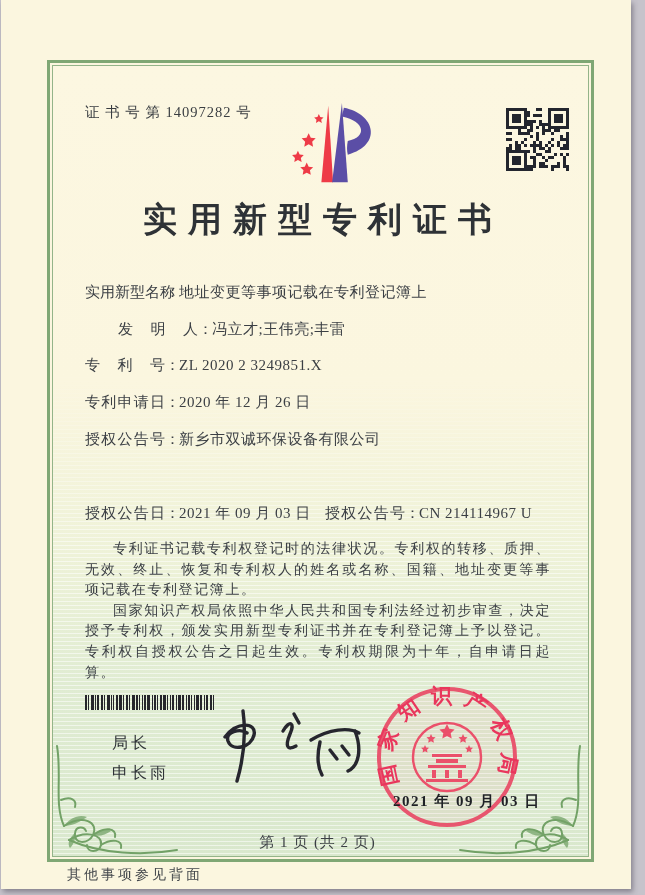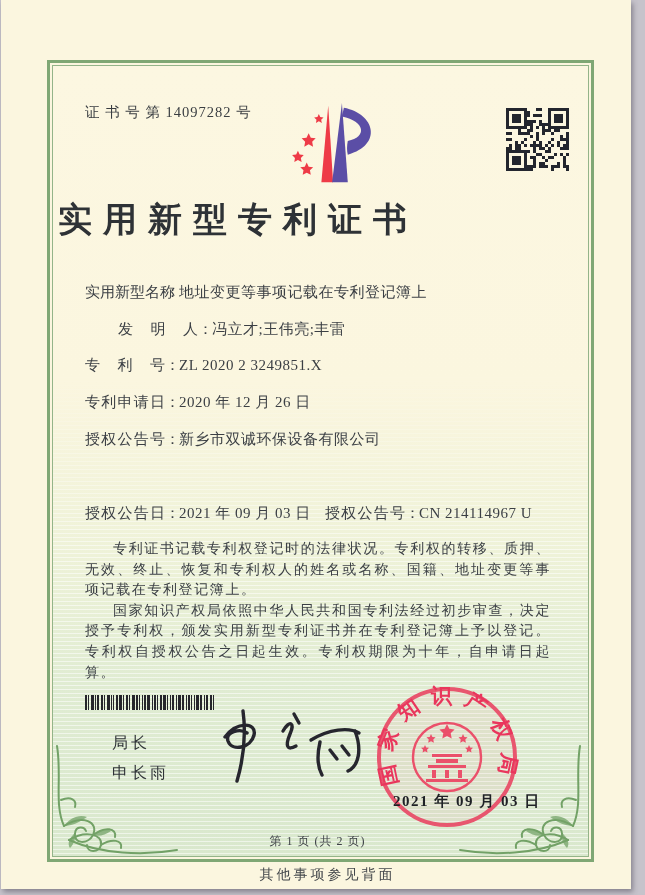--- a/index.html
+++ b/index.html
@@ -39,21 +39,21 @@
   }
   .logo{position:absolute;left:287px;top:100px;width:100px;height:88px;}
   .qr{
     position:absolute;left:505px;top:108px;width:63px;height:63px;
     display:grid;grid-template-columns:repeat(21,1fr);grid-template-rows:repeat(21,1fr);
   }
   .qr div{width:100%;height:100%;}
   .qr .d{background:#23262e;}
   .title{
     position:absolute;left:46px;top:197px;width:541px;
-    text-align:left;font-size:34px;font-weight:600;color:#2e3236;
+    text-align:center;font-size:34px;font-weight:600;color:#2e3236;
     letter-spacing:11px;text-indent:11px;white-space:nowrap;
   }
   .frow{position:absolute;white-space:nowrap;font-size:15px;color:#3b3f44;}
   .flabel{
     display:inline-block;width:80px;vertical-align:bottom;
     text-align:justify;text-align-last:justify;
   }
   .fcolon{display:inline-block;width:14px;}
   .fvalue{letter-spacing:.5px;}
   .body-text{
@@ -68,24 +68,24 @@
   .sig-role{position:absolute;left:111px;top:733px;font-size:16px;color:#2f3337;letter-spacing:3px;}
   .sig-name{position:absolute;left:111px;top:763px;font-size:16px;color:#2f3337;letter-spacing:3px;}
   .signature-svg{position:absolute;left:198px;top:705px;width:176px;height:84px;}
   .seal-svg{position:absolute;left:371px;top:682px;width:150px;height:150px;}
   .seal-date{
     position:absolute;left:392px;top:792px;font-size:15px;color:#1f2126;
     letter-spacing:1.5px;white-space:nowrap;font-weight:600;
   }
   .page-no{
     position:absolute;left:46px;top:833px;width:541px;text-align:center;
-    font-size:12px;color:#3b3f44;letter-spacing:1px;
+    font-size:15px;color:#3b3f44;letter-spacing:1px;
   }
   .back-note{
-    position:absolute;left:46px;top:866px;width:541px;text-align:center;
+    position:absolute;left:46px;top:866px;width:541px;text-align:left;
     font-size:14px;color:#43474b;letter-spacing:3px;text-indent:20px;
   }
   .flourish{position:absolute;width:132px;height:112px;}
   .flourish.bl{left:48px;top:744px;}
   .flourish.br{left:455px;top:744px;transform:scaleX(-1);}
   .smudge{
     position:absolute;left:40px;top:380px;width:60px;height:220px;
     background:radial-gradient(closest-side,rgba(230,160,150,.10),transparent 75%);
   }
 </style>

• • • •

* The problem:
The records above must be output exactly, except for the pictures.

* Result:
--- a/index.html
+++ b/index.html
@@ -39,21 +39,21 @@
   }
   .logo{position:absolute;left:287px;top:100px;width:100px;height:88px;}
   .qr{
     position:absolute;left:505px;top:108px;width:63px;height:63px;
     display:grid;grid-template-columns:repeat(21,1fr);grid-template-rows:repeat(21,1fr);
   }
   .qr div{width:100%;height:100%;}
   .qr .d{background:#23262e;}
   .title{
     position:absolute;left:46px;top:197px;width:541px;
-    text-align:left;font-size:34px;font-weight:600;color:#2e3236;
+    text-align:center;font-size:34px;font-weight:600;color:#2e3236;
     letter-spacing:11px;text-indent:11px;white-space:nowrap;
   }
   .frow{position:absolute;white-space:nowrap;font-size:15px;color:#3b3f44;}
   .flabel{
     display:inline-block;width:80px;vertical-align:bottom;
     text-align:justify;text-align-last:justify;
   }
   .fcolon{display:inline-block;width:14px;}
   .fvalue{letter-spacing:.5px;}
   .body-text{
@@ -68,24 +68,24 @@
   .sig-role{position:absolute;left:111px;top:733px;font-size:16px;color:#2f3337;letter-spacing:3px;}
   .sig-name{position:absolute;left:111px;top:763px;font-size:16px;color:#2f3337;letter-spacing:3px;}
   .signature-svg{position:absolute;left:198px;top:705px;width:176px;height:84px;}
   .seal-svg{position:absolute;left:371px;top:682px;width:150px;height:150px;}
   .seal-date{
     position:absolute;left:392px;top:792px;font-size:15px;color:#1f2126;
     letter-spacing:1.5px;white-space:nowrap;font-weight:600;
   }
   .page-no{
     position:absolute;left:46px;top:833px;width:541px;text-align:center;
-    font-size:12px;color:#3b3f44;letter-spacing:1px;
+    font-size:15px;color:#3b3f44;letter-spacing:1px;
   }
   .back-note{
-    position:absolute;left:46px;top:866px;width:541px;text-align:center;
+    position:absolute;left:46px;top:866px;width:541px;text-align:left;
     font-size:14px;color:#43474b;letter-spacing:3px;text-indent:20px;
   }
   .flourish{position:absolute;width:132px;height:112px;}
   .flourish.bl{left:48px;top:744px;}
   .flourish.br{left:455px;top:744px;transform:scaleX(-1);}
   .smudge{
     position:absolute;left:40px;top:380px;width:60px;height:220px;
     background:radial-gradient(closest-side,rgba(230,160,150,.10),transparent 75%);
   }
 </style>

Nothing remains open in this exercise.